- INPUT DATA -

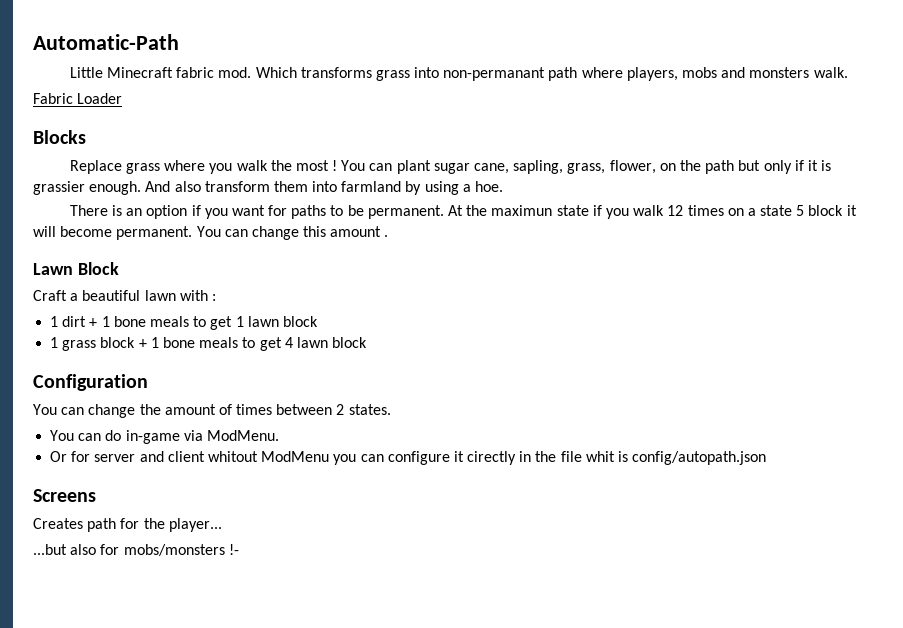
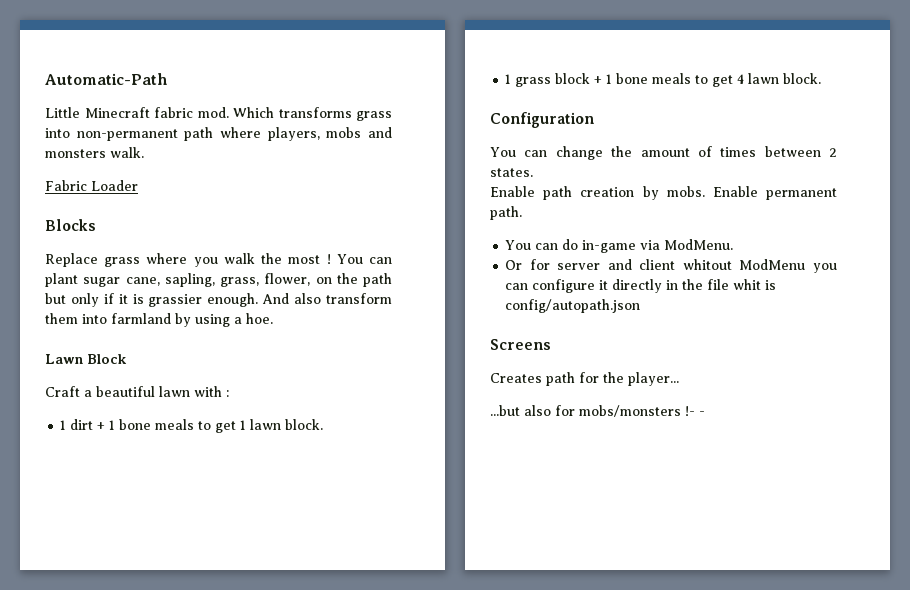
[443,67,546,81] non-permanant -> [76,129,178,141] non-permanent
[69,205,857,219] [33,226,389,240] // There is an option if you want for paths to be permanent. At the maximun state if you walk 12 times on a state 5 block it will become permanent. You can change this amount . -> (273, 318) none
[282,316,318,327] block -> [285,419,324,430] block.
[332,337,368,348] block -> [783,73,822,84] block.
(391, 409) none -> [490,186,837,200] [490,206,522,220] // Enable path creation by mobs. Enable permanent path.
[467,451,517,465] cirectly -> [612,279,663,293] directly
(239, 549) none -> [699,411,705,416] -

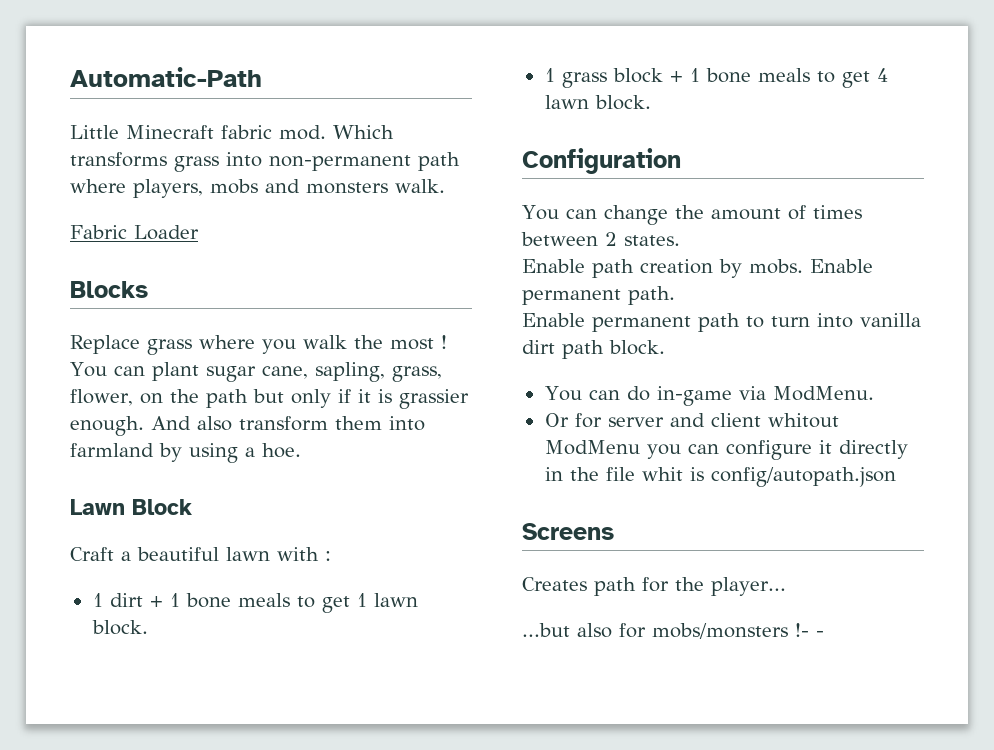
(522, 213) none -> [522,313,921,332] [522,340,665,359] // Enable permanent path to turn into vanilla dirt path block.

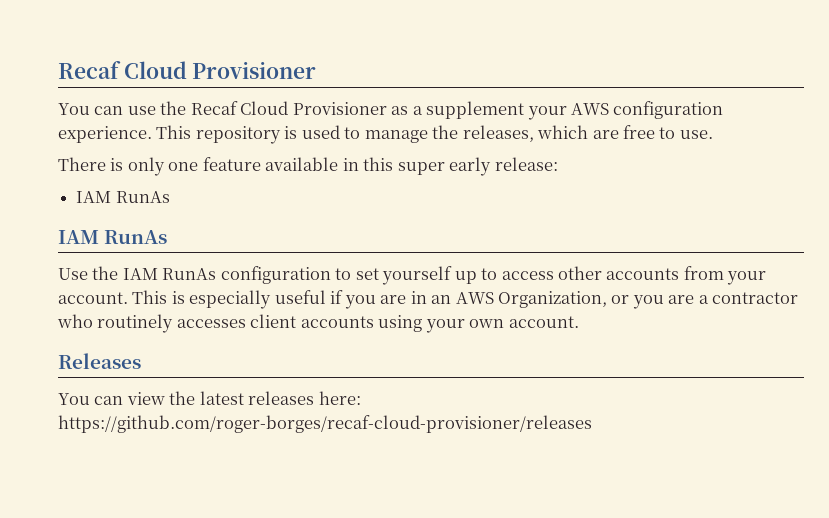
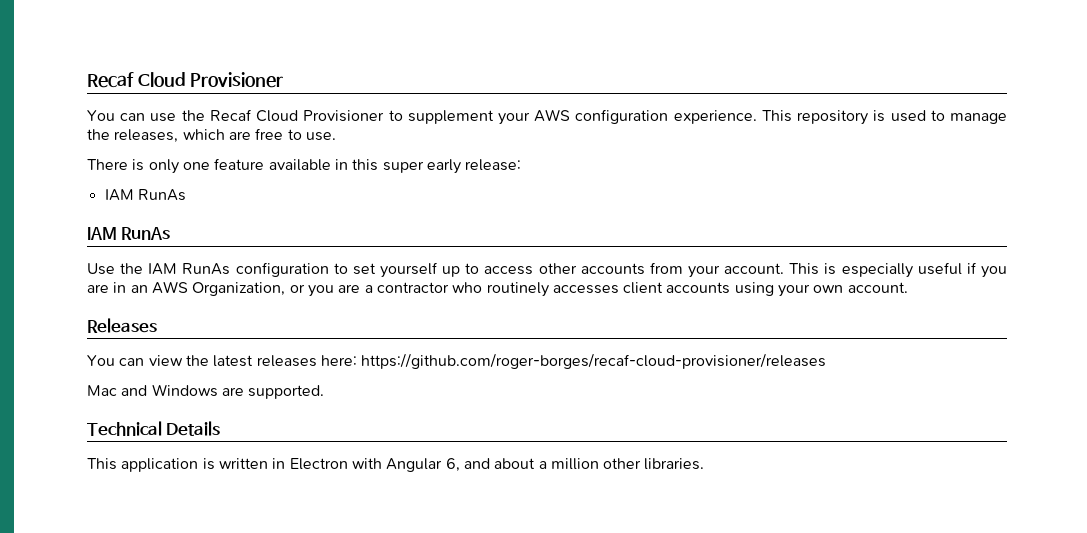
[391,106,423,115] as a -> [388,110,403,121] to
(592, 424) none -> [87,384,325,399] [87,421,221,436] [87,458,705,472] // Mac and Windows are supported. // Technical Details // This application is written in Electron with Angular 6, and about a million other libraries.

- WHAT TO DO -
Extract, word for word, each line from the one that contains "[467,451,517,465] cirectly ->" through the final line of the data above. Leave the pictures out.

- EXERCISE RESULT -
[467,451,517,465] cirectly -> [612,279,663,293] directly
(239, 549) none -> [699,411,705,416] -

(522, 213) none -> [522,313,921,332] [522,340,665,359] // Enable permanent path to turn into vanilla dirt path block.

[391,106,423,115] as a -> [388,110,403,121] to
(592, 424) none -> [87,384,325,399] [87,421,221,436] [87,458,705,472] // Mac and Windows are supported. // Technical Details // This application is written in Electron with Angular 6, and about a million other libraries.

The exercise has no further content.